EXERCISE DIRECTIONS:
An exact copy of the lines of the listing below between the "font-weight: bold ->" line and the "font-family: none ->" line, both included, is the whole answer; please omit the pictures.

══ RECORD EXTRACTS ══

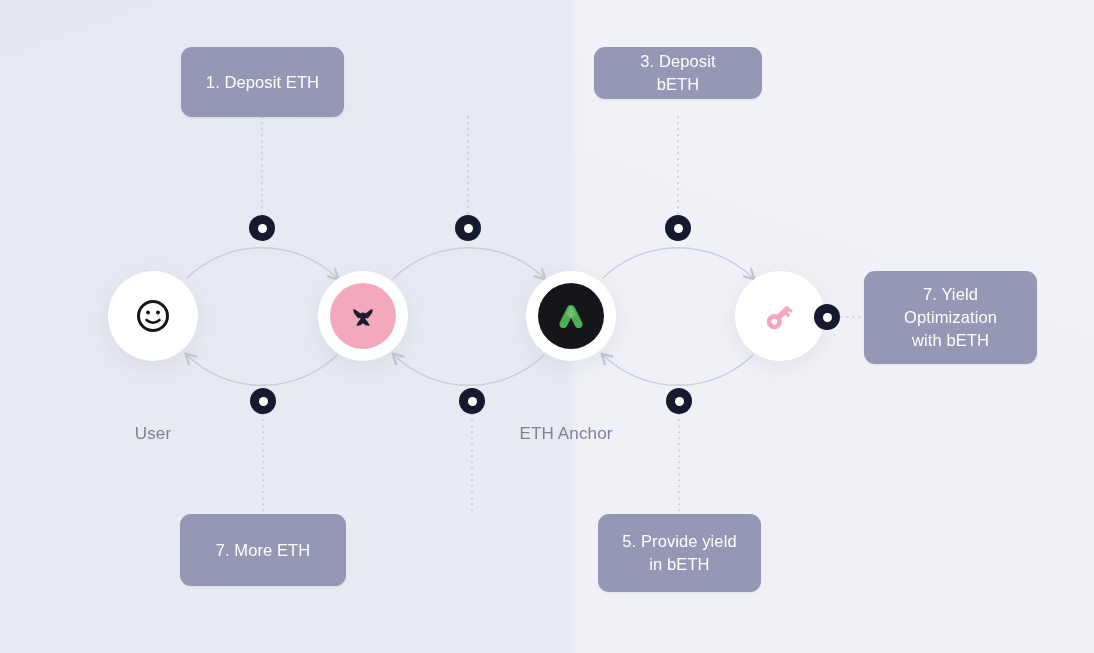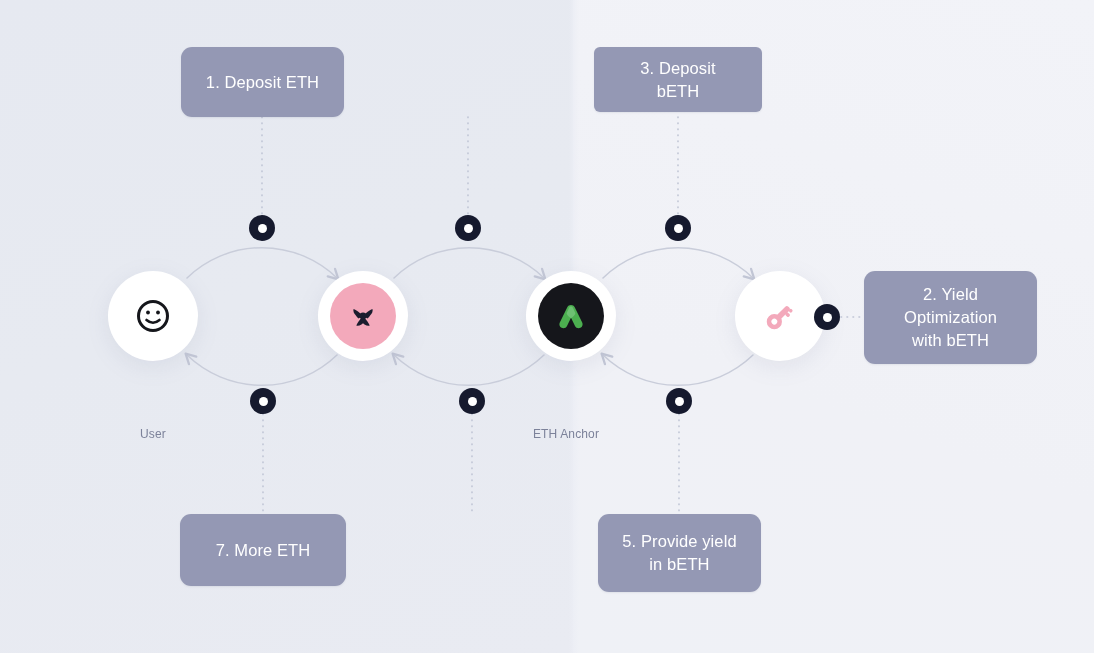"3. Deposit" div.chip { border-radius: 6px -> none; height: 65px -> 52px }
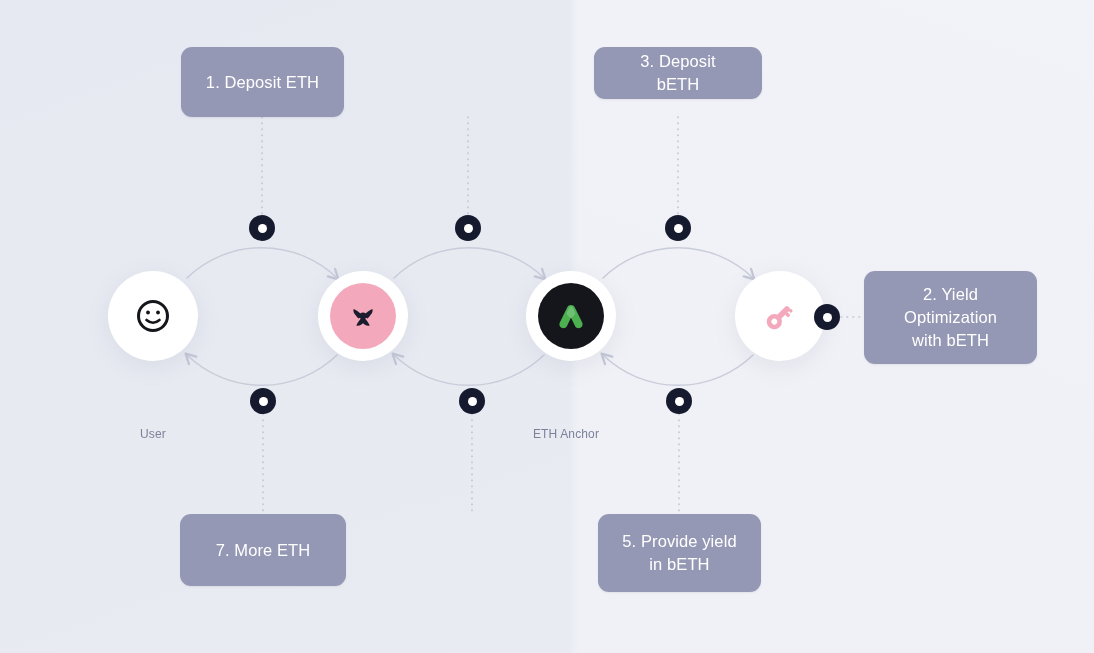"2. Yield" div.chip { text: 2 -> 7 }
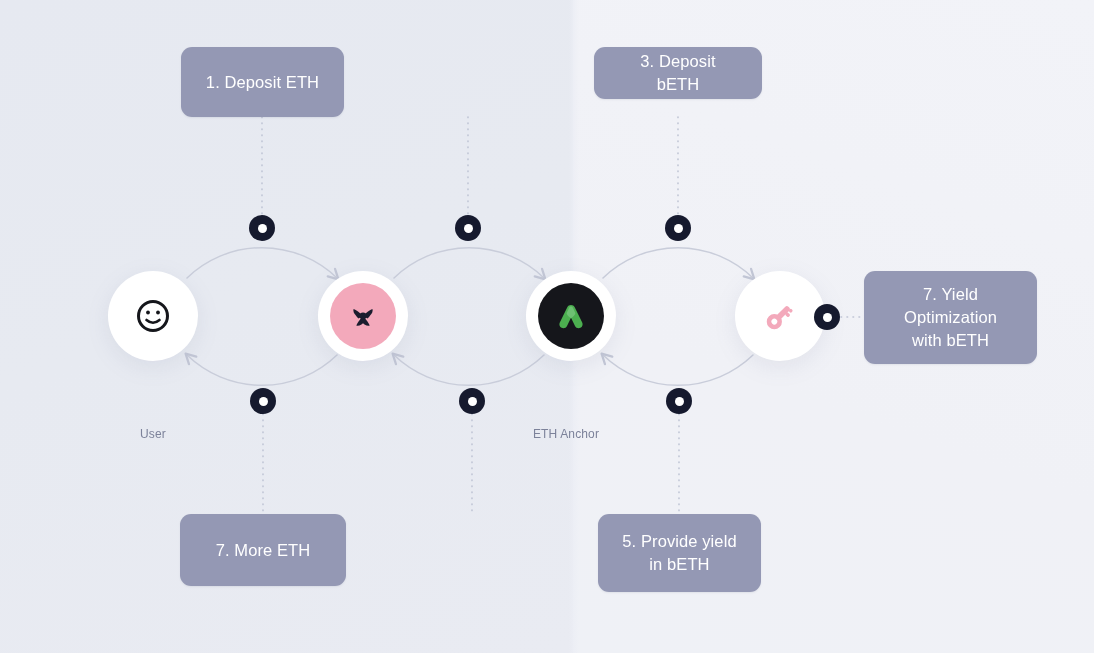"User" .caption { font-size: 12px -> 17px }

═══
══ RECORD EXTRACTS ══

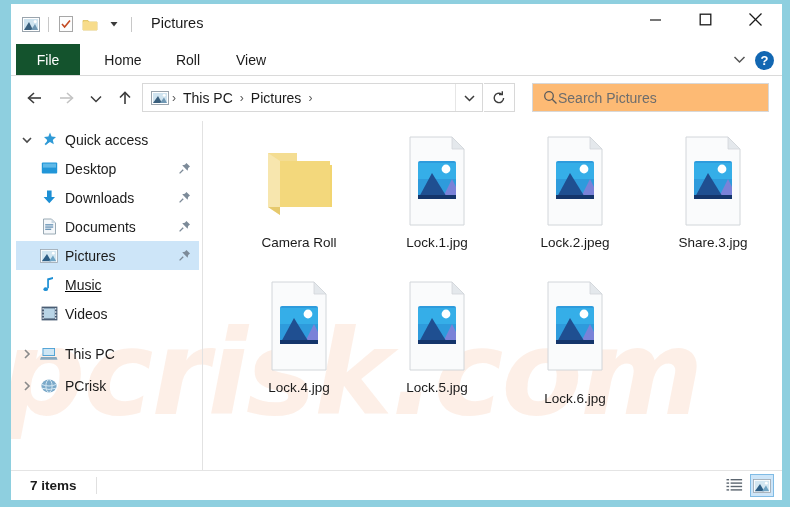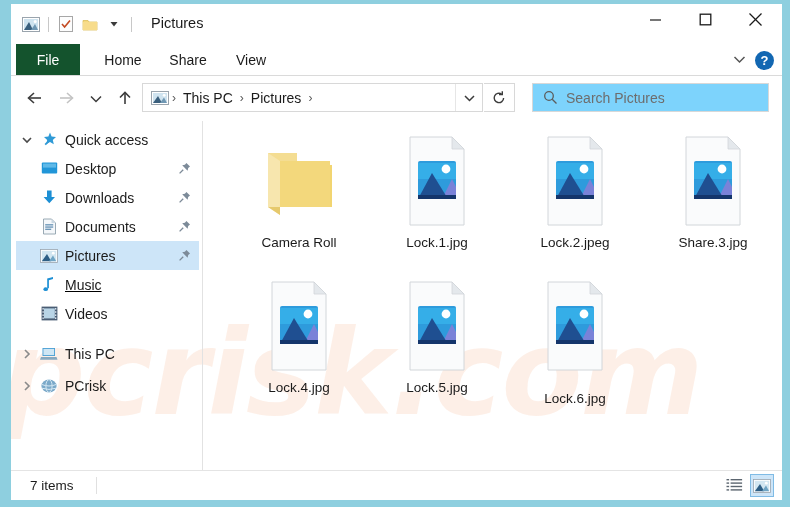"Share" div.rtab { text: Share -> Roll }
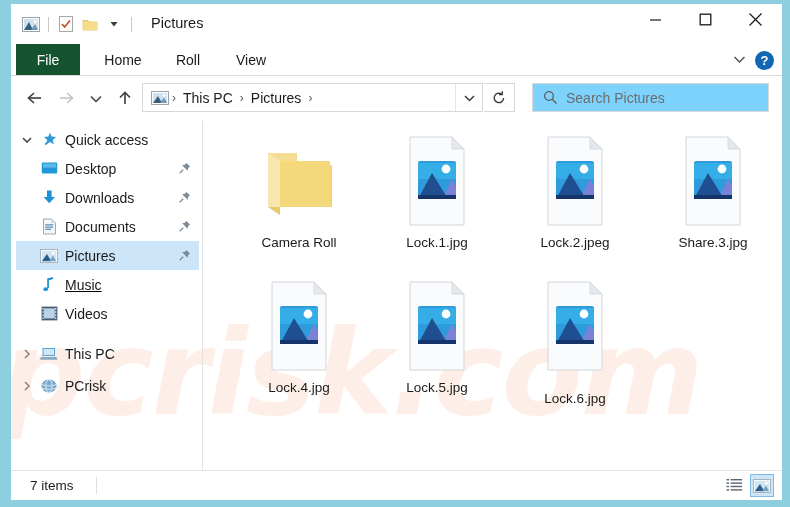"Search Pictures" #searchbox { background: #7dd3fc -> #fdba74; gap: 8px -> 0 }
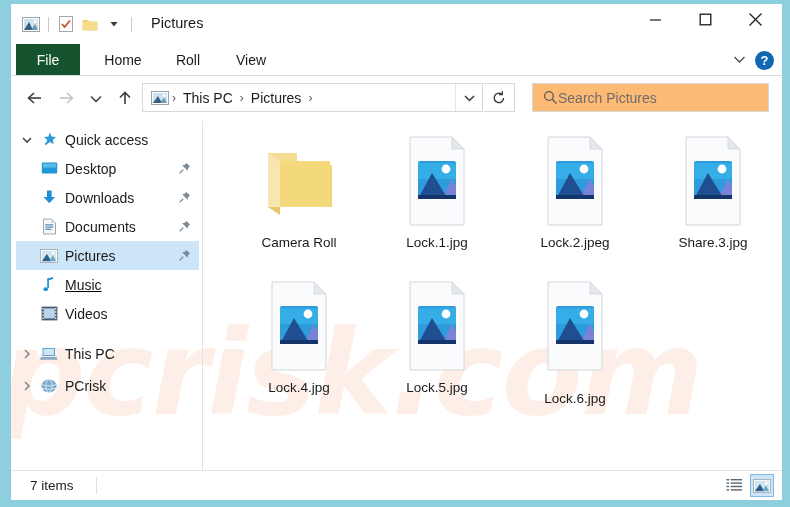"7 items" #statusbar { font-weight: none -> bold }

═══
══ RECORD EXTRACTS ══

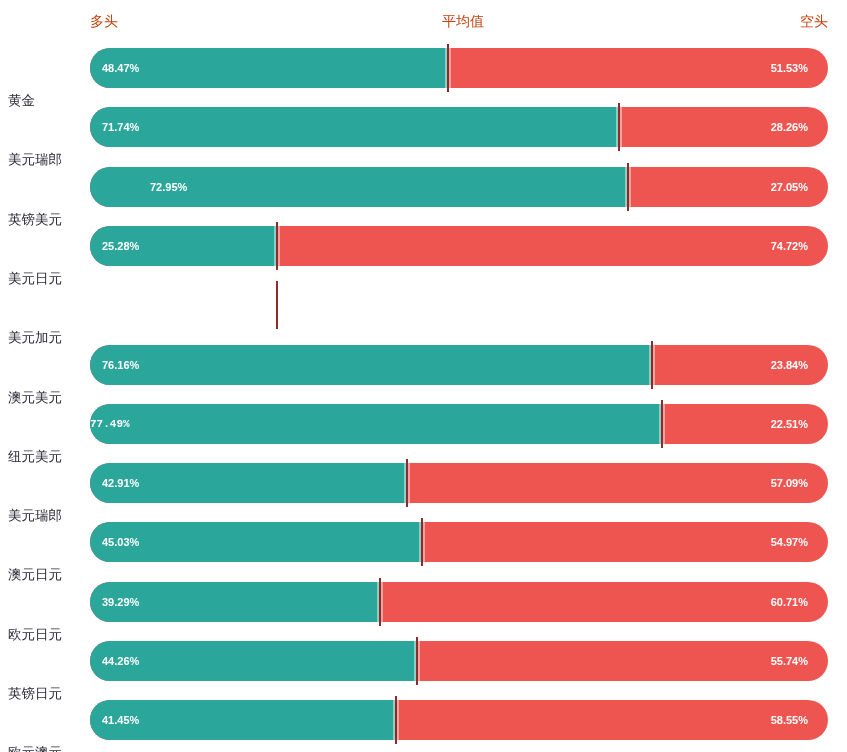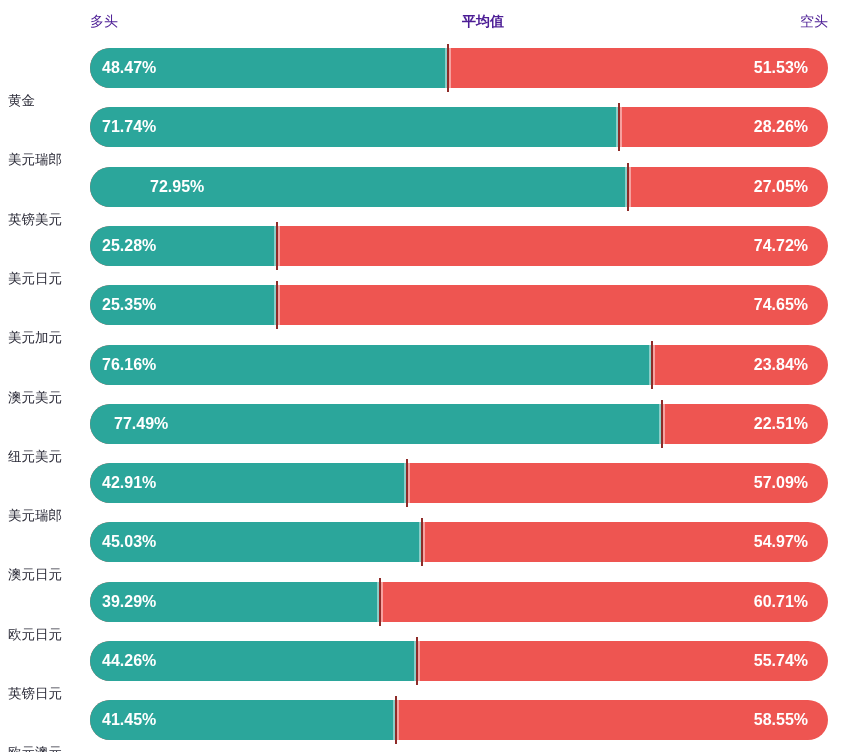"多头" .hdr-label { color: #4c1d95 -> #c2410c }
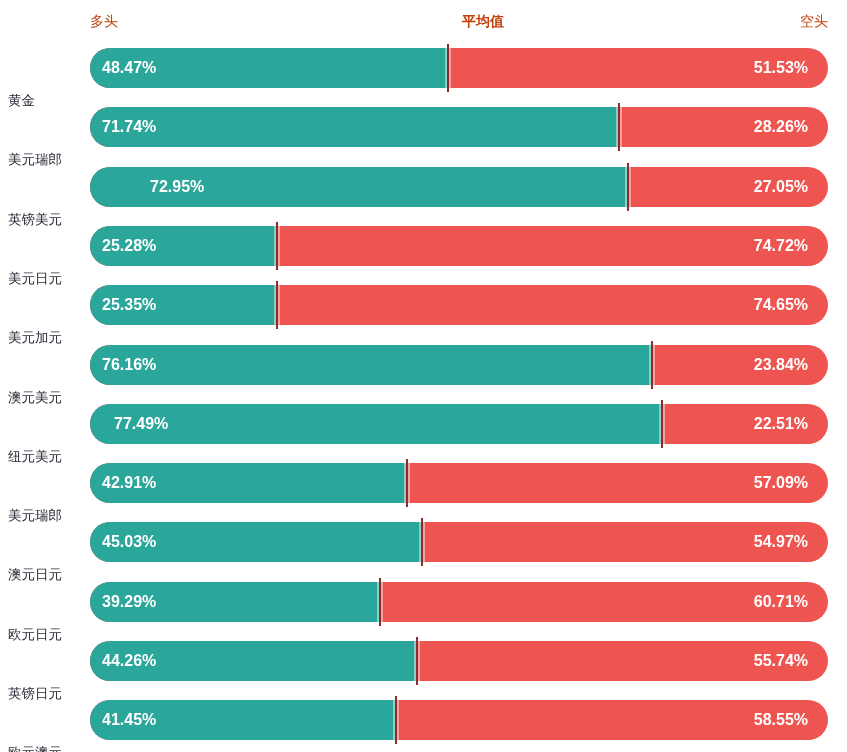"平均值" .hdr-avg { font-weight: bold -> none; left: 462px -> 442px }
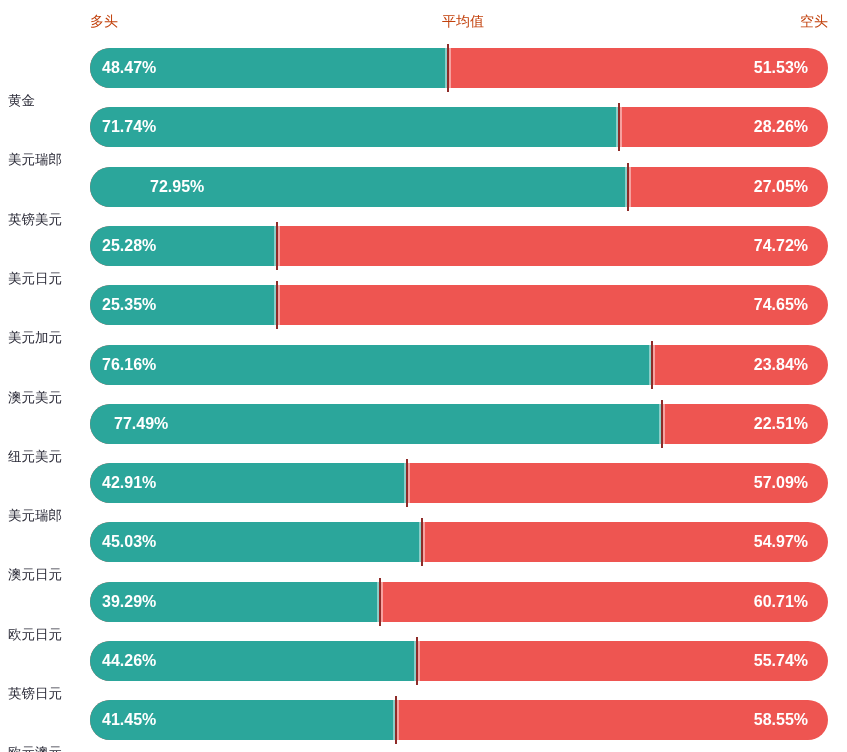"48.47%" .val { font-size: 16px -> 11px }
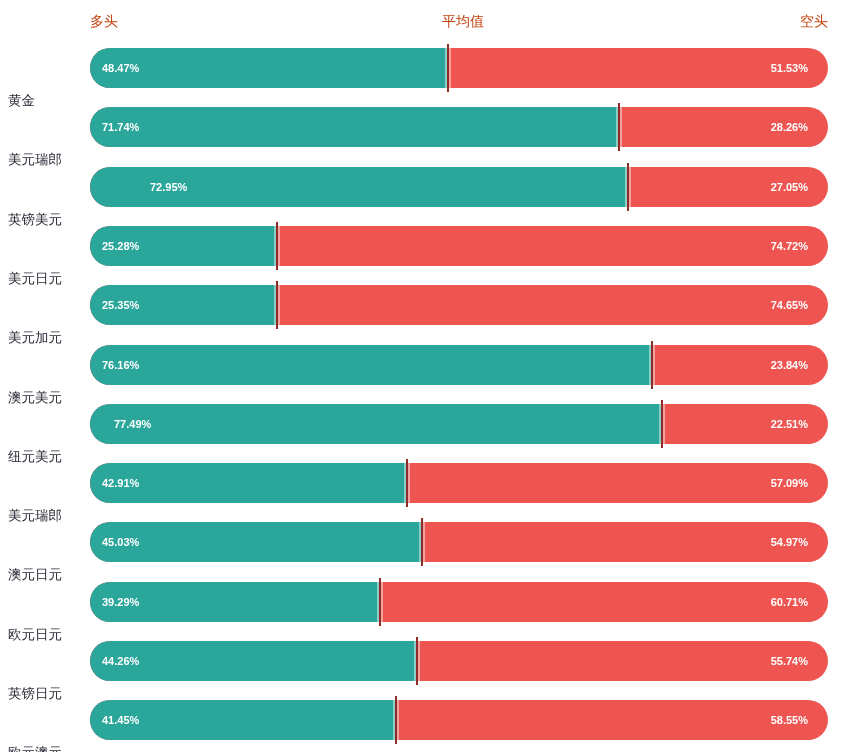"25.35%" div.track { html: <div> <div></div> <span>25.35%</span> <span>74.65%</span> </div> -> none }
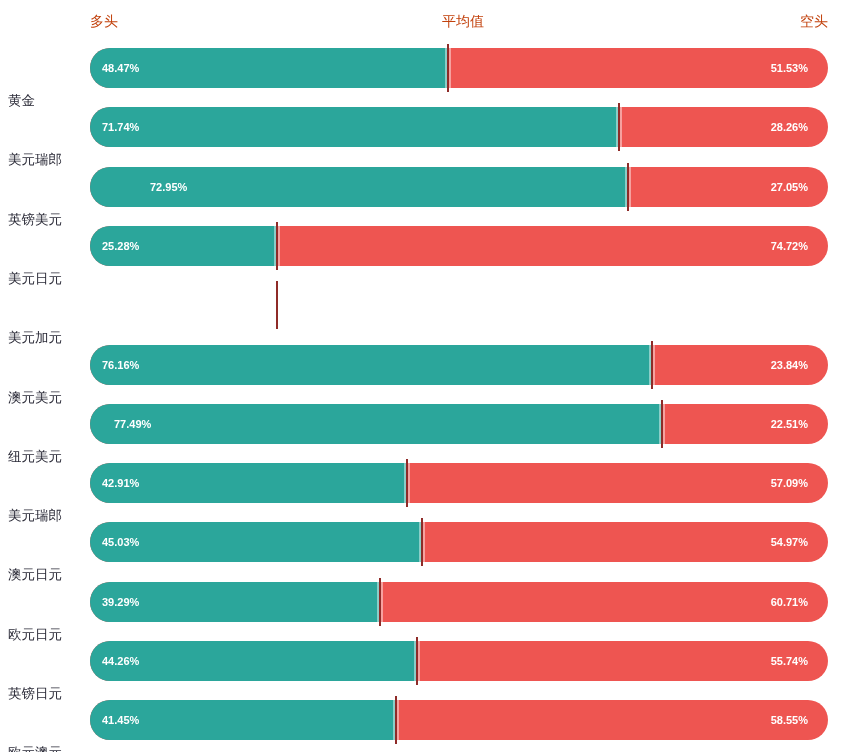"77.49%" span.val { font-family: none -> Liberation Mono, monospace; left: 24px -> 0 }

═══

RESULT FOR THIS TASK:
"平均值" .hdr-avg { font-weight: bold -> none; left: 462px -> 442px }
"48.47%" .val { font-size: 16px -> 11px }
"25.35%" div.track { html: <div> <div></div> <span>25.35%</span> <span>74.65%</span> </div> -> none }
"77.49%" span.val { font-family: none -> Liberation Mono, monospace; left: 24px -> 0 }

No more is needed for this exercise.